Padding barefoot down the stairs she found the kitchen empty too; no Asher. Hannah poured herself a glass of water by the green glow of the clock on the stove and headed back out.
It wasn’t pitch black, but the clouds across the moon made the light muddy. She made her way mostly by feel back across the corner of the courtyard and had one foot on the stairs when she heard a soft whump.
“Asher, is that you?” she asked. She hoped it was, the water in the glass in her hand slopping over the edge as it started to shake. Squinting in the dark, she didn’t see anything or sense any movement.
Slowly, Hannah took two steps forward into the courtyard, then stopped to listen. Nothing. She let out the breath she’d been holding. Nothing, just like there had been every night before she’d let what Asher told her creep into her head.
Turning to go back up the stairs and to bed, Hannah tripped over something and hit the ground, landing painfully on her side, hearing the glass that had flown from her hand shatter across the floor.
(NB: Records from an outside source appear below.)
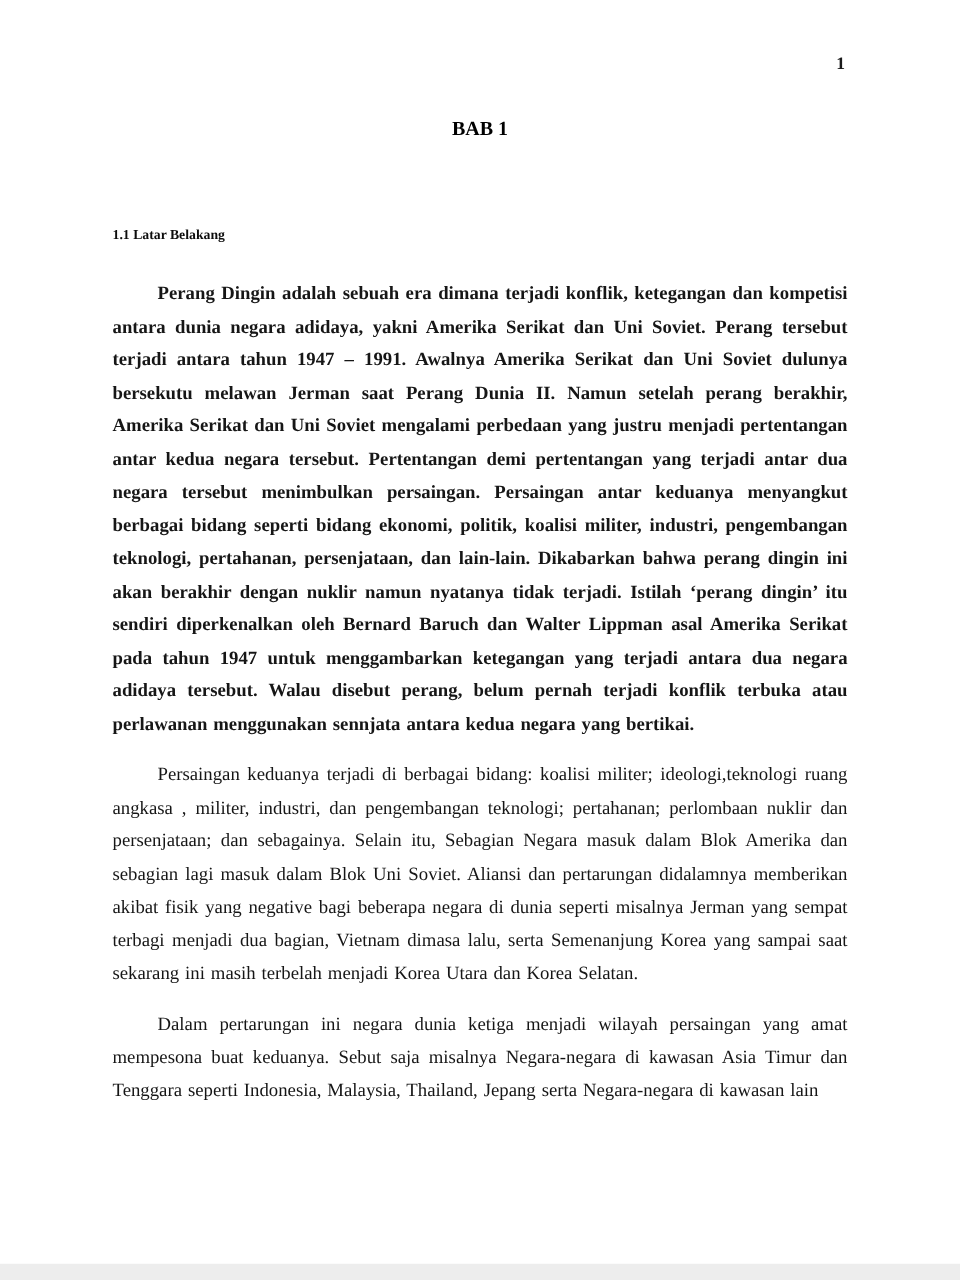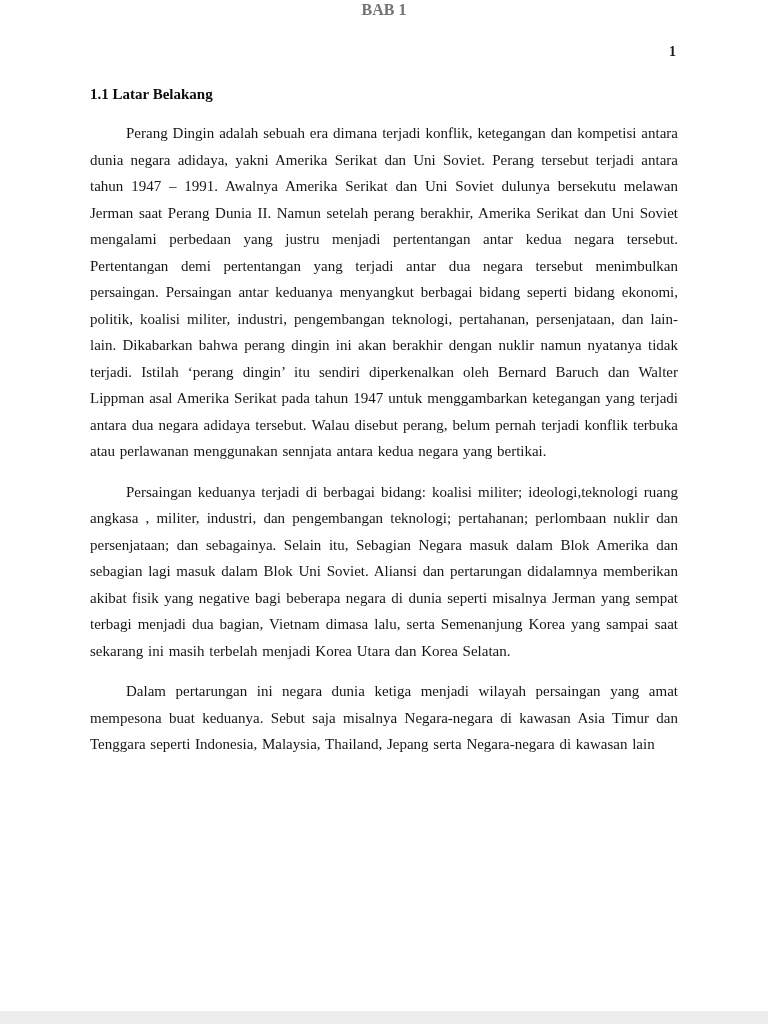--- a/index.html
+++ b/index.html
@@ -20,52 +20,54 @@
   .page-number {
     position: absolute;
     top: 44px;
     right: 92px;
     font-size: 14px;
     font-weight: bold;
     color: #1a1a1a;
   }
   .chapter-title {
     margin: 0;
+    padding-top: 94px;
     text-align: center;
     font-size: 16px;
     line-height: 20px;
     font-weight: bold;
-    color: #737373;
+    color: #000000;
   }
   .chapter-subtitle {
     margin: 22px 0 0 0;
     text-align: center;
     font-size: 16px;
     line-height: 20px;
     font-weight: bold;
     color: #0d0d0d;
   }
   .section-heading {
     margin: 64px 90px 0 90px;
-    font-size: 15px;
+    font-size: 11px;
     line-height: 20px;
     font-weight: bold;
     color: #0d0d0d;
   }
   .body-paragraph {
     margin: 14px 90px 0 90px;
     font-size: 15px;
     line-height: 26.5px;
     text-align: justify;
     text-indent: 36px;
     color: #161616;
     word-spacing: 1px;
   }
   .body-paragraph.first {
-    margin-top: 16px;
+    margin-top: 24px;
+    font-weight: bold;
   }
   .bottom-strip {
     position: absolute;
     left: 0;
     right: 0;
     bottom: 0;
     height: 13px;
     background: #ededed;
   }
 </style>

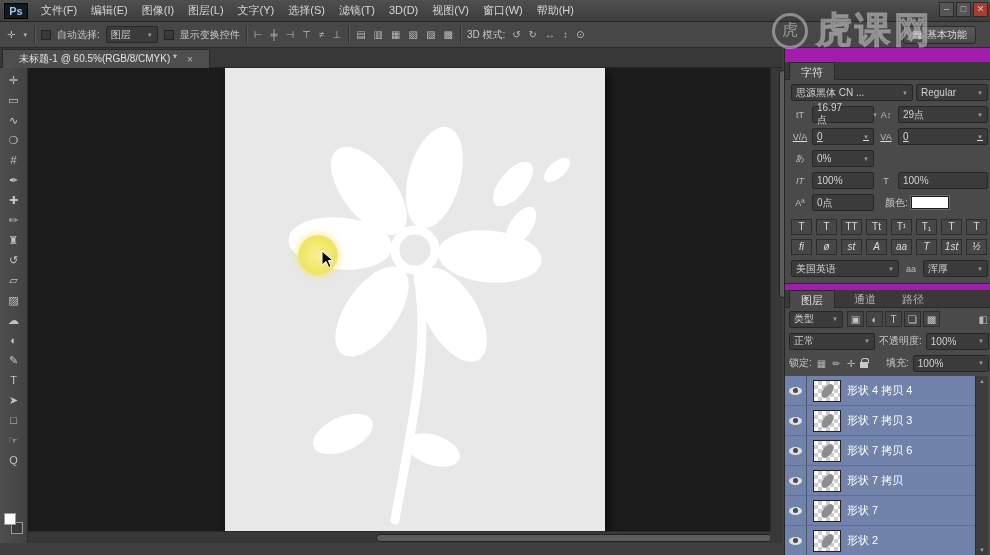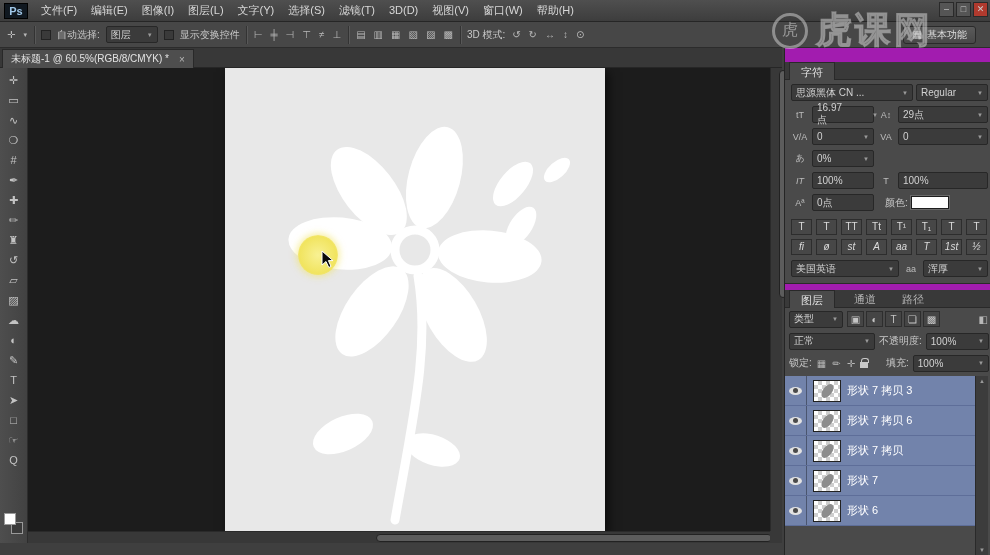--- a/index.html
+++ b/index.html
@@ -33,21 +33,21 @@
   .panel-label { font-size: 10px; color: #c8c8c8; white-space: nowrap; }
   .workspace-btn { margin-left: auto; margin-right: 8px; display: inline-flex; align-items: center; gap: 4px;
     background: linear-gradient(#5a5a5a,#484848); border: 1px solid #2a2a2a; border-radius: 3px;
     height: 18px; padding: 0 8px; font-size: 10px; color: #ddd; }
 
   
   .tabbar { position: absolute; left: 0; top: 48px; width: 782px; height: 20px;
     background: #383838; border-bottom: 1px solid #262626; }
   .doc-tab { position: absolute; left: 2px; top: 1px; height: 19px; background: #4e4e4e;
     border: 1px solid #292929; border-bottom: none; display: flex; align-items: center;
-    padding: 0 8px; gap: 10px; font-size: 10px; color: #e3e3e3; }
+    padding: 0 16px; gap: 10px; font-size: 10px; color: #e3e3e3; }
   .tab-close { color: #b5b5b5; font-size: 10px; }
 
   
   .toolbar { position: absolute; left: 0; top: 68px; width: 28px; height: 475px;
     background: linear-gradient(90deg,#4e4e4e,#424242); border-right: 1px solid #2d2d2d;
     display: flex; flex-direction: column; align-items: center; padding-top: 2px; }
   .tool { width: 24px; height: 20px; display: flex; align-items: center; justify-content: center;
     color: #c3c3c3; font-size: 11px; }
   .swatches { position: absolute; bottom: 8px; left: 4px; width: 20px; height: 22px; }
   .sw-bg { position: absolute; left: 7px; top: 9px; width: 12px; height: 12px; background: #3a3a3a; border: 1px solid #999; }
@@ -284,21 +284,21 @@
         <span class="combo" style="width:62px;gap:30px;">
           <span>16.97点</span>
           <span class="caret">▼</span>
         </span>
         <span class="cicon">A↕</span>
         <span class="combo" style="flex:1;">
           <span>29点</span>
           <span class="caret">▼</span>
         </span>
       </div>
-      <div class="crow" style="top:48px;">
+      <div class="crow" style="top:48px;text-decoration:underline;">
         <span class="cicon">V/A</span>
         <span class="combo" style="width:62px;">
           <span>0</span>
           <span class="caret">▼</span>
         </span>
         <span class="cicon">VA</span>
         <span class="combo" style="flex:1;">
           <span>0</span>
           <span class="caret">▼</span>
         </span>
@@ -405,20 +405,29 @@
         </span>
       </div>
       <div class="layer-list">
           <div class="layer-row">
           <div class="eye-cell">
             <span class="eye"></span>
           </div>
           <div class="thumb">
             <span class="thumb-shape"></span>
           </div>
+          <span class="layer-name">形状 4 拷贝 4</span>
+        </div>
+          <div class="layer-row">
+          <div class="eye-cell">
+            <span class="eye"></span>
+          </div>
+          <div class="thumb">
+            <span class="thumb-shape"></span>
+          </div>
           <span class="layer-name">形状 7 拷贝 3</span>
         </div>
           <div class="layer-row">
           <div class="eye-cell">
             <span class="eye"></span>
           </div>
           <div class="thumb">
             <span class="thumb-shape"></span>
           </div>
           <span class="layer-name">形状 7 拷贝 6</span>
@@ -441,21 +450,21 @@
           </div>
           <span class="layer-name">形状 7</span>
         </div>
           <div class="layer-row">
           <div class="eye-cell">
             <span class="eye"></span>
           </div>
           <div class="thumb">
             <span class="thumb-shape"></span>
           </div>
-          <span class="layer-name">形状 6</span>
+          <span class="layer-name">形状 2</span>
         </div>
         </div>
       <div class="layers-scroll">
         <span class="up">▲</span>
         <span class="down">▼</span>
       </div>
     </div>
   </div>
 
   <div class="watermark">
Whatever she had tripped over was thick and round, as big as her thigh, and very smooth, like a log. It moved, sliding against her skin, slipping down the length of her leg. She shrieked and clawed her way backward, scrambling to get back up on her iffy leg.
“Hannah!” Asher race
d into the courtyard as bright lights came on and blinded her. “Where is she?”
“Over there!”
“Hannah, run!” Asher was almost to her. “What are you waiting for? Go!”
“Right there.” Hannah pointed toward the edge of the fountain. Then she looked at Asher. He was naked.
“Oh no! Where’s Amara? Is she still here? How did she get you?”
Asher yanked Hannah to her feet and shoved her behind him.
“Where is she?” he asked again. “Where is my sister?”
He stopped, looking around frantically and followed Hannah’s finger to where it pointed. His eyes widened and he backed farther away from it with a shudder.
“What? Where is she? You tell me. You’re the one she just killed,” Hannah said.
The python Hannah had tripped over was eyeing Asher warily—though not as warily as he was eyeing it—from where it had gone to coil around the cool base of the fountain.
“Is that what you yelled about? The snake? I detest snakes.” He shuddered again. “My sister has not found us?”
Hannah shook her head.
“I didn’t see anyone. I came down looking for you and tripped over the snake. It must have dropped down from that tree.” She pointed up at the branches trailing down over the edges of the roof. “How did Amara find you? Is she still here?”
Asher furrowed his brow. “No, I heard you yell. I came running immediately.”
“She didn’t kill you? Then why are you naked?”
He disappeared, suddenly, leaving her frozen, waiting for his sister to drop down from the roof or dart out from the shadows. When he quickly reappeared, he had a kitchen towel as an inadequate excuse for coverage.
“Ash, what’s going on?” she said.
He looked Hannah over, where she was standing eyeing the snake that was ignoring her.
“I was in the shower,” he said.
When his words sunk in Hannah closed her eyes in relief. She sat down on the edge of the fountain, to hell with the snake behind her heels—it paid her no mind anyway—and put her face down in her hands.